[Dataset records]
= Beginning of Section =

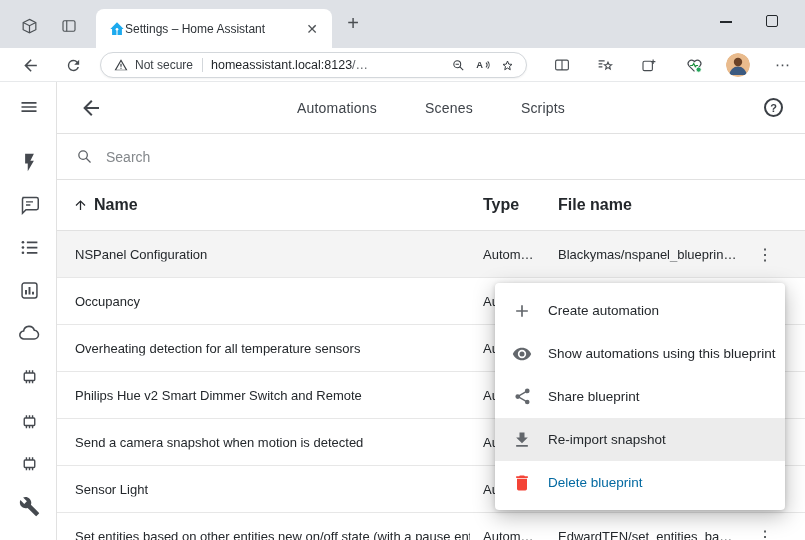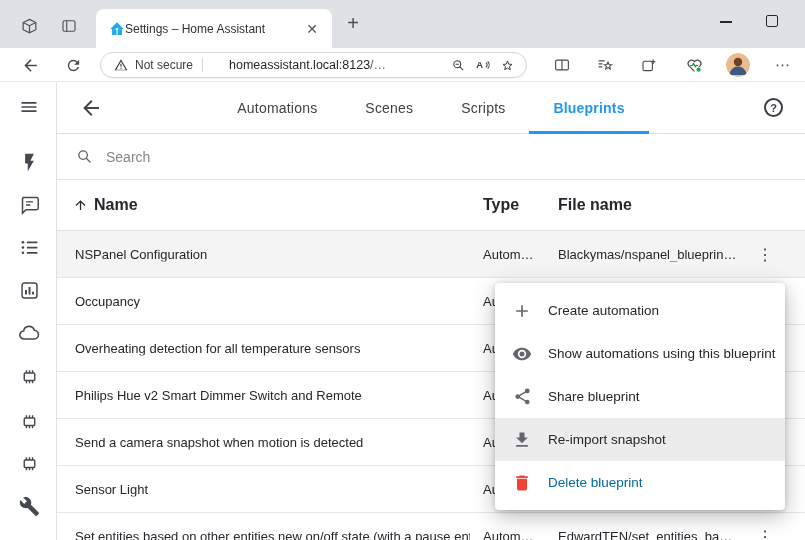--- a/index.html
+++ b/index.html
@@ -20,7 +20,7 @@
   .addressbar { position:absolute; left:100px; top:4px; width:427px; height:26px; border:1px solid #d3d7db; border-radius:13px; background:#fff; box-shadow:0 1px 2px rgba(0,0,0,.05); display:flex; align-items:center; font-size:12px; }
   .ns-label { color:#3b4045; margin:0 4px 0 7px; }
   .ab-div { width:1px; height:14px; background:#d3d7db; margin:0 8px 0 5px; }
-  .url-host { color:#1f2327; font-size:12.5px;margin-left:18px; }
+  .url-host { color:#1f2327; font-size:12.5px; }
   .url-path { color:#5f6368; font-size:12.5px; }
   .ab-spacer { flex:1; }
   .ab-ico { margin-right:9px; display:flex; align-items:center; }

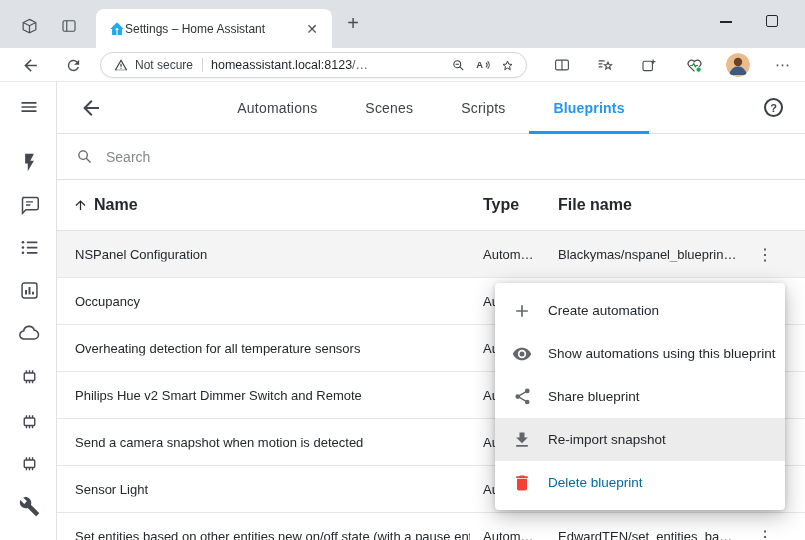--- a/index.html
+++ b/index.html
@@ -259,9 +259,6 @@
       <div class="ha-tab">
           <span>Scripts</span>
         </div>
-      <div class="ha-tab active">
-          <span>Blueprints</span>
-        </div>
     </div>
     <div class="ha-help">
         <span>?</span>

= End of Section =
= Beginning of Section =

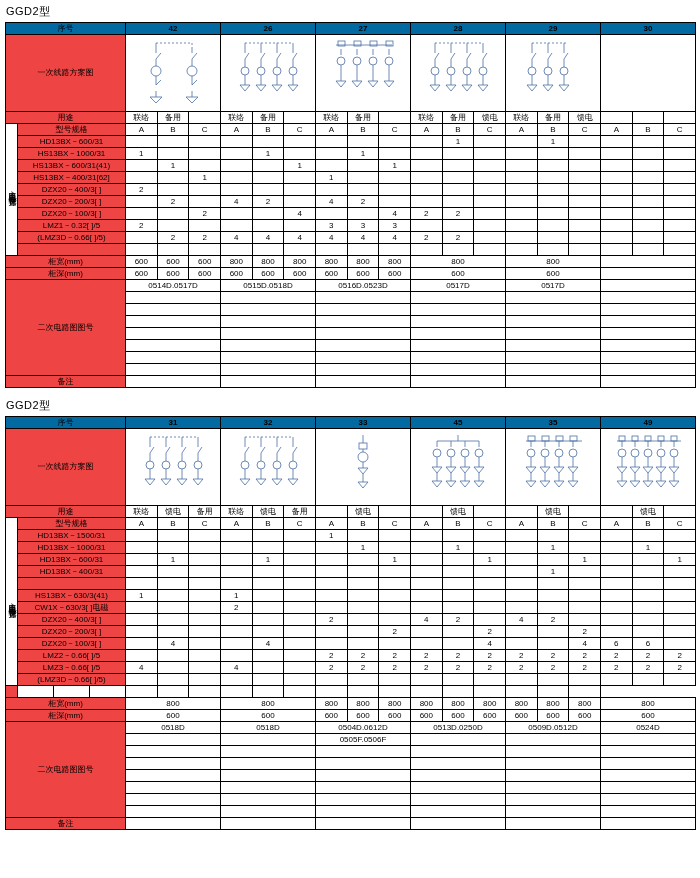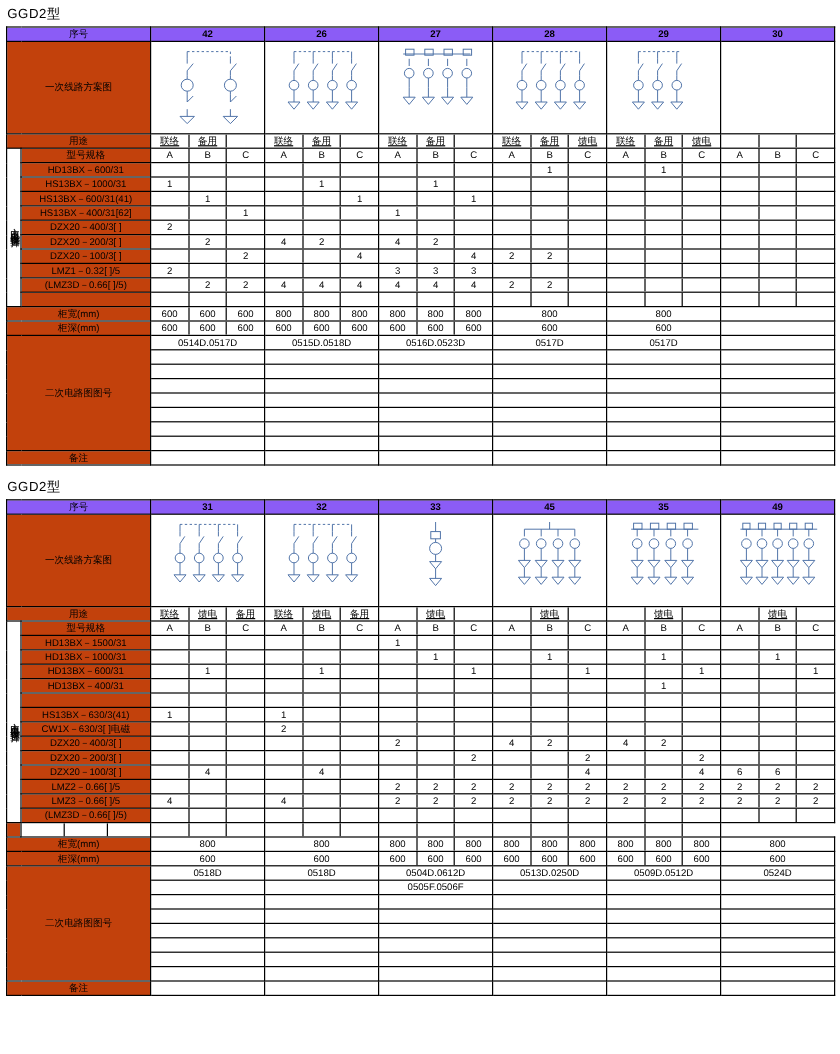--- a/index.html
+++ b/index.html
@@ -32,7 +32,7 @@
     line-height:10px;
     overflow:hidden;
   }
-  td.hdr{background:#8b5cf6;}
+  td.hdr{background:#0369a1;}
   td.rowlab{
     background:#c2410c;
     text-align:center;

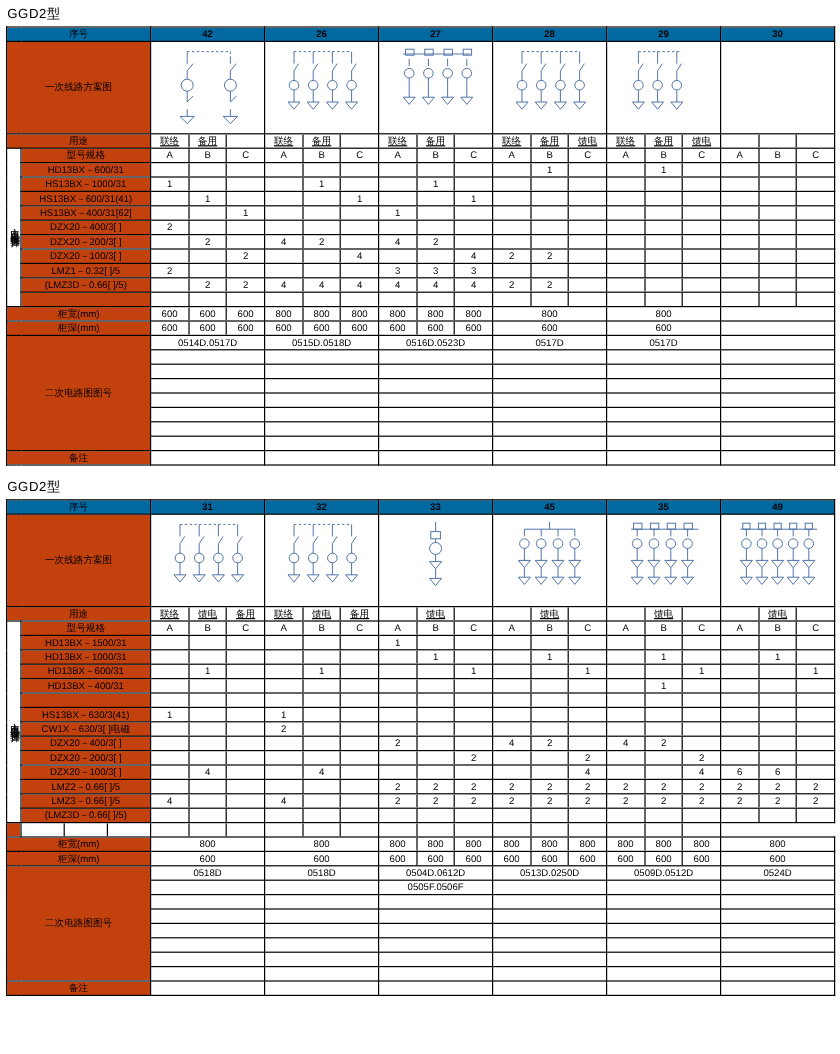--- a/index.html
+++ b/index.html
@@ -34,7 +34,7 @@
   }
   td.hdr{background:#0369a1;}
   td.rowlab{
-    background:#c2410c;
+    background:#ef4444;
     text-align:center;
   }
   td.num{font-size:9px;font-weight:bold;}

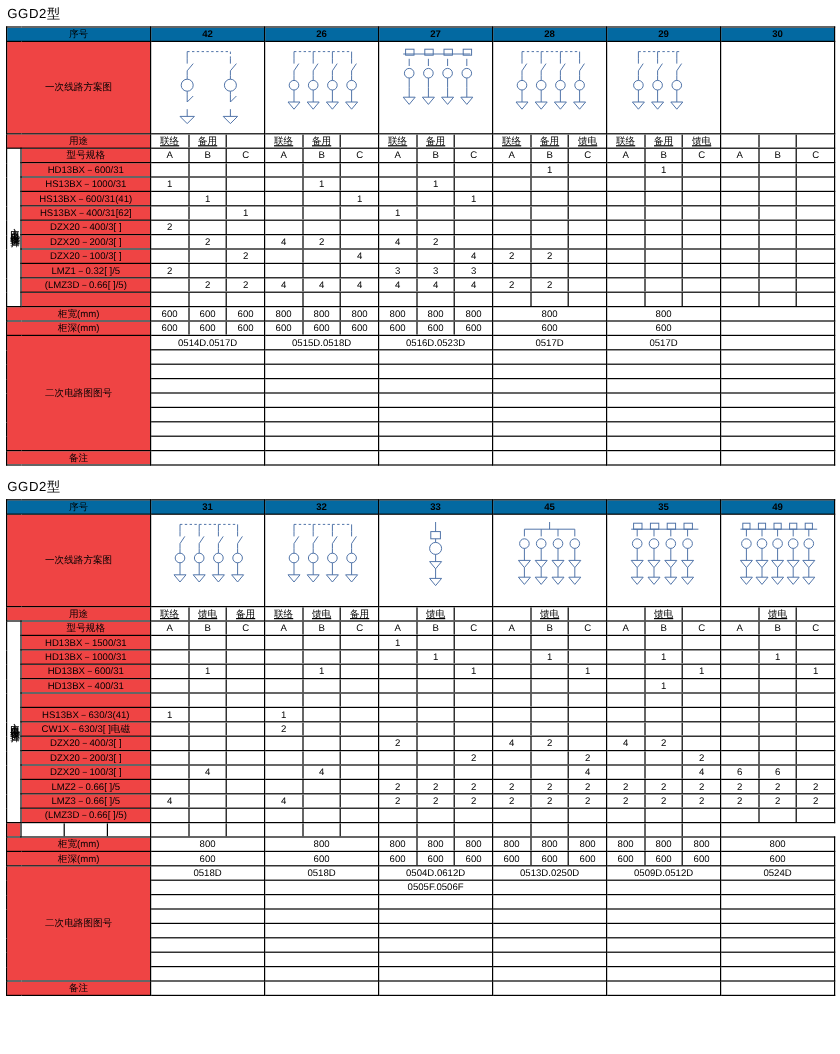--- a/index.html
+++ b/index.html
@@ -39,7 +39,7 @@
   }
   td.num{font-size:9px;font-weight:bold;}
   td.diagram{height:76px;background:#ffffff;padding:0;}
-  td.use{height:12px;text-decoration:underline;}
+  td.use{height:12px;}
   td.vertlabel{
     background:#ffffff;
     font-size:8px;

= End of Section =

INSTRUCTIONS TO FOLLOW:
The exercise is to copy out every line above that has the word "display" in it.

RESULT OF THE TASK:
   .addressbar { position:absolute; left:100px; top:4px; width:427px; height:26px; border:1px solid #d3d7db; border-radius:13px; background:#fff; box-shadow:0 1px 2px rgba(0,0,0,.05); display:flex; align-items:center; font-size:12px; }
   .ab-ico { margin-right:9px; display:flex; align-items:center; }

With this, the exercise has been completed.